In a distributed environment, messages occasionally fail to be sent due to network issues. This may occur when a message has been sent but ACK failure occurs, or a message fails to be sent.

Message Queue for Apache Kafka uses a virtual IP (VIP) network architecture where connections that are inactive for 30 seconds are automatically terminated. Therefore, clients that are not always active often receive the error message "Connection reset by peer". In this case, we recommend that you resend the message.

You can set the following retry parameters as required:
  • retries: the number of retries. We recommend that you set the value to 3.
  • retry.backoff.ms: the retry interval. We recommend that you set it to 1000.

Asynchronous transmission

The sending API is asynchronous. To obtain the sending result, you can call metadataFuture.get(timeout, TimeUnit.MILLISECONDS).

Thread safety

The producer is thread-safe and can send messages to all topics. Generally, one application corresponds to one producer.

Acks

Acks have the following values:

  • acks=0: The broker does not return responses. In this mode, performance is high, but the risk of data loss is also high.
  • acks=1: The primary broker returns a response when data is written to the broker. In this mode, both performance and the risk of data loss are moderate. Data loss may occur if the primary broker quits unexpectedly.

  • acks=all: The primary broker returns a response only after data is written to the primary broker and synchronized to the secondary brokers. In this mode, performance is low, but the risk of data loss is negligible. Data loss occurs only if all primary and secondary brokers quit unexpectedly.

We recommend that you set acks=1 in normal cases and set acks=all for important services.

Batch sending

The basic idea of batch sending is to cache messages in memory and then send them in batches. In Message Queue for Apache Kafka, batch sending improves throughput but also increases latency. These two factors must be considered for production environments. When you build a producer, you must take the following two parameters into account:

  • batch.size: When the message cache volume sent to each partition reaches this value, a network request is triggered. Then the client sends the messages to the server. Note that the value of batch.size is the total number of bytes in all messages in the batch, and not the number of entries.
  • linger.ms: This parameter specifies the maximum storage duration for messages in the cache. If a message remains in the cache longer than this time limit, the client immediately sends the message to the broker without considering batch.size.

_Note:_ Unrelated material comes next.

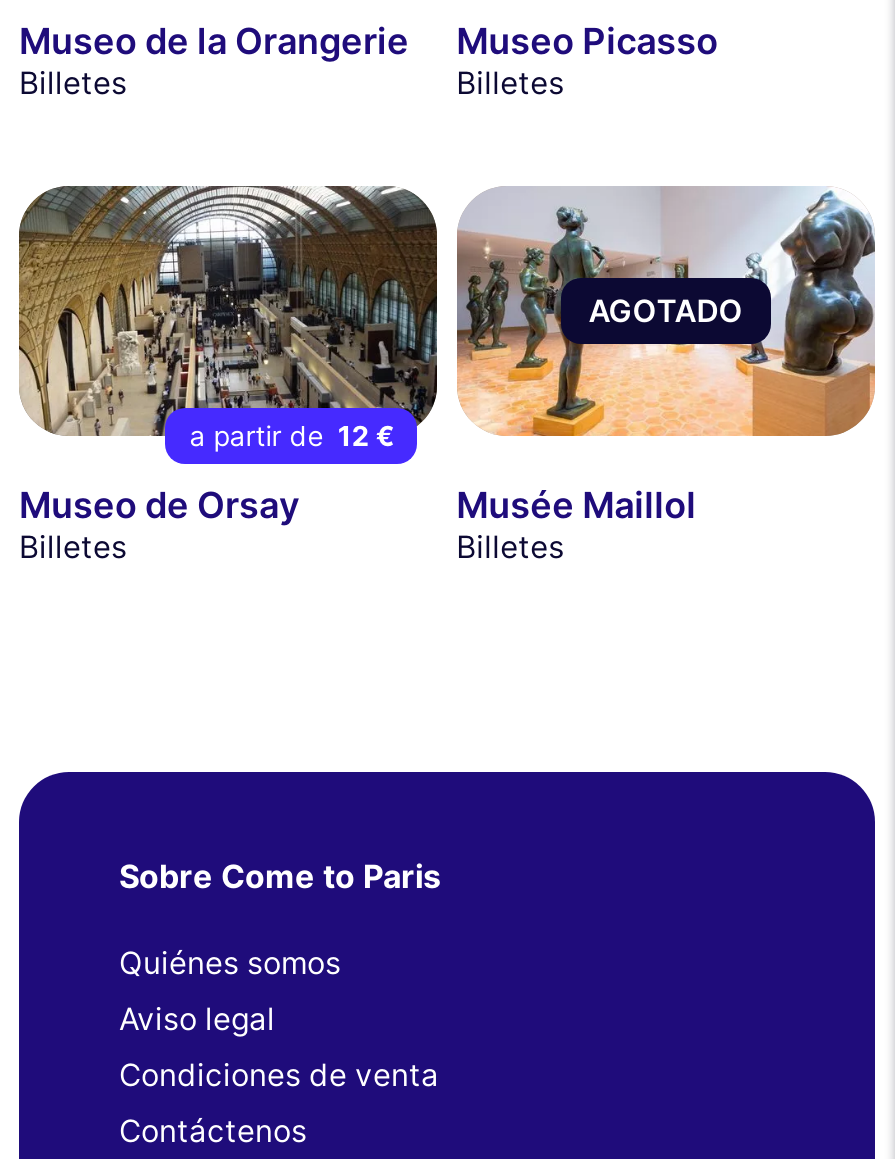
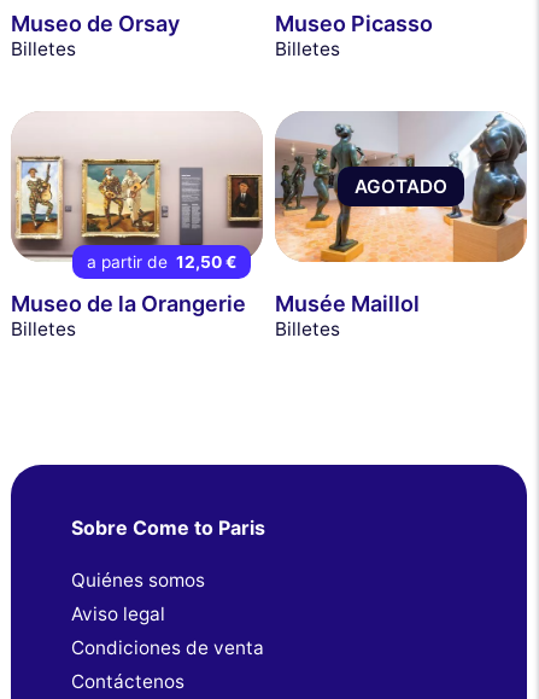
moved [19,19,409,61] -> [11,291,246,316]: Museo de la Orangerie
[17,184,439,452] [image] | a partir de 12 € -> [11,111,264,272] [image] | a partir de 12,50 €
moved [19,484,299,526] -> [11,11,180,36]: Museo de Orsay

Therefore, batch.size and linger.ms determine when a Message Queue for Apache Kafka client sends a message to the broker. You can modify the values of these parameters based on your business requirements.

OOM errors

Message Queue for Apache Kafka caches messages and then sends them in batches. However, if an excessive number of messages are cached, an out of memory (OOM) error may occur.

  • buffer.memory: If the total size of all cached messages exceeds this value, the messages will be sent to the broker. In this case, batch.size and linger.ms are ignored.
  • buffer.memory: The default value is 32 MB, which can ensure sufficient performance for a single producer. However, if you enable multiple producers in the same Java Virtual Machine (JVM), an OOM error may occur because each producer may occupy 32 MB of the cache space.
  • Generally, multiple producers are not used in production environments. If you require multiple producers, you must set the buffer.memory parameter to prevent OOM errors.

Partitionally ordered messages

In each partition, messages are stored in the order that they are sent.

To improve availability, Message Queue for Apache Kafka does not guarantee the absolute order of messages in a single partition by default. A small number of messages can become out of order due to an upgrade or a failover. If a partition fails, messages in that partition are moved to other partitions.

For Message Queue for Apache Kafka Professional Edition instances using subscription billing, if your business requires messages to be strictly ordered in a partition, select Partitionally Ordered Message as the message type when you create a topic.